There's only one exception to this easy access design of the Classic- that's the depth of field preview button. There's been a lot of fuss and general agreement among professional camera reviewers that Canon has a long history of getting this wrong, and they're right - it is in a very awkward and hard to locate place way down on the lower left side of the lens mount. All EOS cameras have done it this way since 1985 when the EOS 620 / 650 were introduced. Many argue that it belongs on the right side (for operation with the middle digit of your right hand) - the way Nikon has always done it. The 5D Mk. III has finally done this - putting it on the right hand operation side, as a large button that you press into the body, not laterally towards the lens mount. As for me, I think I prefer it to be on the left hand operation side, as the only control that is meant to be used by your left hand, thus making the right hand less busy - this makes sense to me. But Canon has always put this button way too low, making it necessary to kink your finger to get at it. The idea of moving it up higher, and pressing into the body is nice, but I question the need for moving it to the opposite side of the lens mount.

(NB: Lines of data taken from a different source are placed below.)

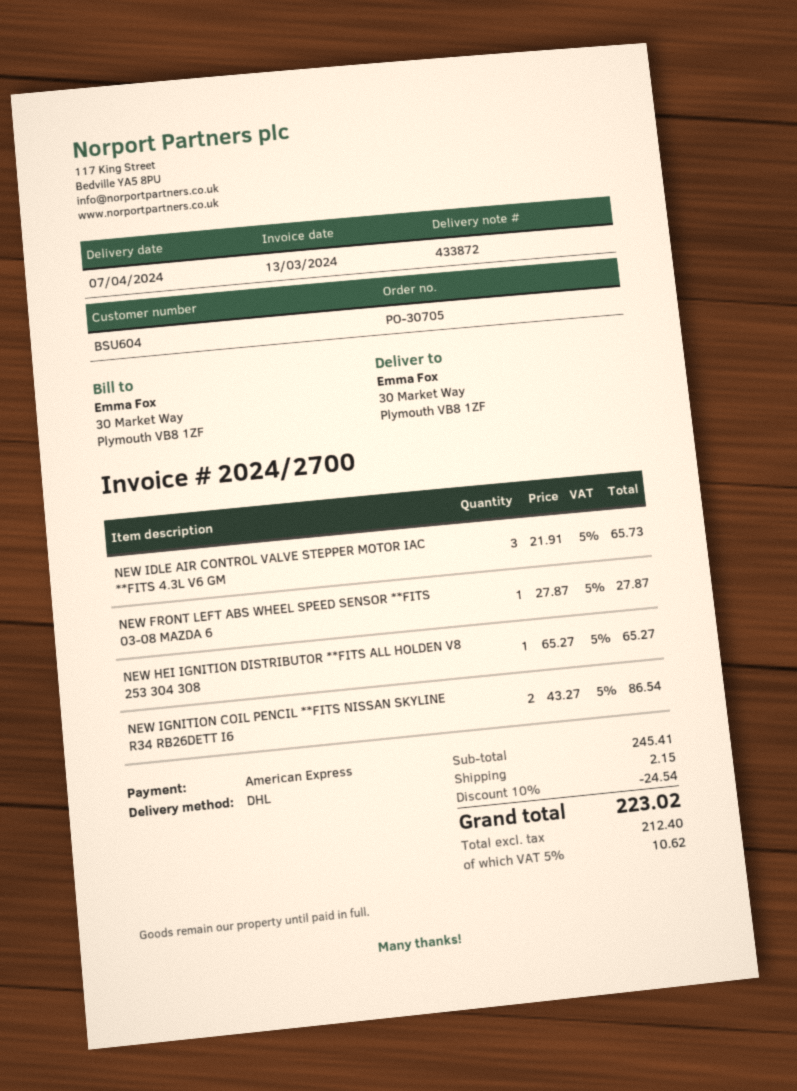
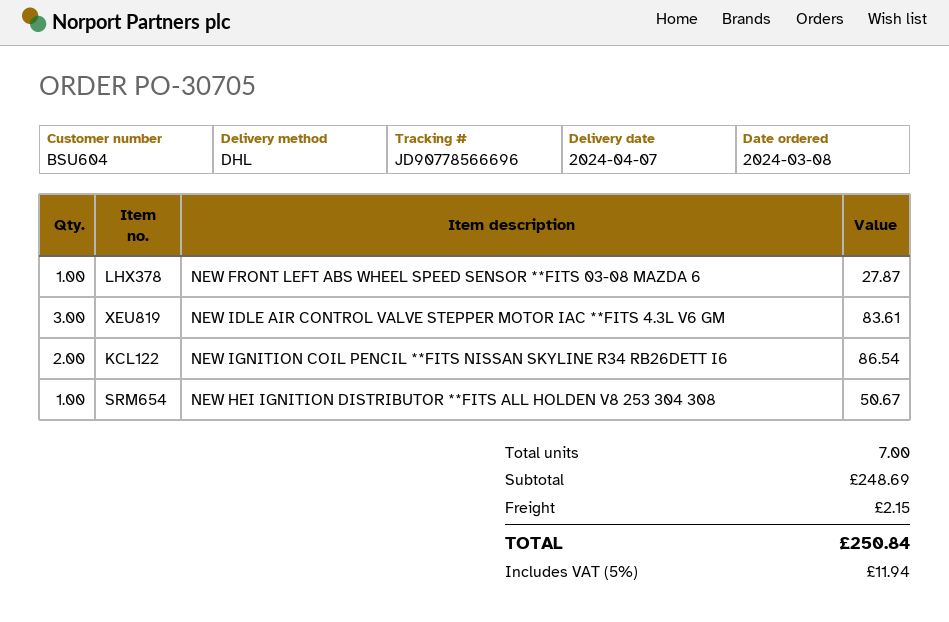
NEW IDLE AIR CONTROL VALVE STEPPER MOTOR IAC **FITS 4.3L V6 GM: 3 for 65.73 -> 3 for 83.61
NEW HEI IGNITION DISTRIBUTOR **FITS ALL HOLDEN V8 253 304 308: 1 for 65.27 -> 1 for 50.67
subtotal: 245.41 -> 248.69
discount: 10% = 24.54 -> none
tax: 5% = 10.62 -> 5% = 11.94
total: 223.02 -> 250.84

So, is the 5D Classic still a viable camera? Certainly, it is now a truly affordable way to get into full-frame digital, for a second had unit with prices having only two zeroes and not three. Even if you got one which, through professional use had a worn out shutter, if it could be bought really cheaply as a broken product, typically a shutter replacement costs around $400, so you could get one together with a brand new shutter and still be well under three zeroes, I think. But what about all those missing features that go away with all those added buttons? Well, it depends what you want. If all you want is to take high quality still photos, and don't need video, or if you don't need the ability to apply effects and rate your images inside the camera, and you know that you can really do without 22 mega-pixels for a much more reasonable (and less noisy) 12, then yes, the 5D Classic is exceptional. Unlike the newest high-end cameras, it doesn't require lens micro-focus (a real pit-fall I noticed with the 7D, which caused me to make haste to get rid of it). Another feature that's notably absent from the 5D Classic is Canon's ultra-sonic sensor cleaning thing that kicks in every time you turn the camera off. This felt rather strange, because, starting with the lowly Digital Rebel XS, my first DSLR, the sensor self-clean feature has always been there. With the 5D Classic, you have to clean the sensor manually, which is, in some ways a rather tenuous thing to do.

The 5D Classic feels real heavy, but at 895 Grams it is a tad lighter than the latest Mark III which is 950 Grams. The heaviest APS-C sized DSLR I've owned was the 7D, which comes in at 850 Grams.


EOS 5D, EF 28-80 USM Lens, RAW PP'd Via Canon Digital Camera RAW

EOS 5D, EF 28-80 USM Lens, RAW PP'd Via Photivo for Linux

Having a full frame sensor, the 5D Classic gives you lot's to work with in your Post Processing ("PP"). The above two samples used two different RAW converters on the same picture. My personal preference is Photivo, simply because it is more interactive, and has every conceivable processing feature - quite similar to Adobe Lightroom. I could have tweaked it using Photivo to give a similar result to what I got with the Canon software, but probably not vice-versa. I have a preferred formula of my own in Photivo for outdoor shots, which puts more emphasis on light capture than on high saturation and contrast. Either way, I see nothing wrong with the 5D Classic's image quality - it's certainly far better than what I was getting with the feature rich and excessively complex EOS 7D, which I simply could not stomach.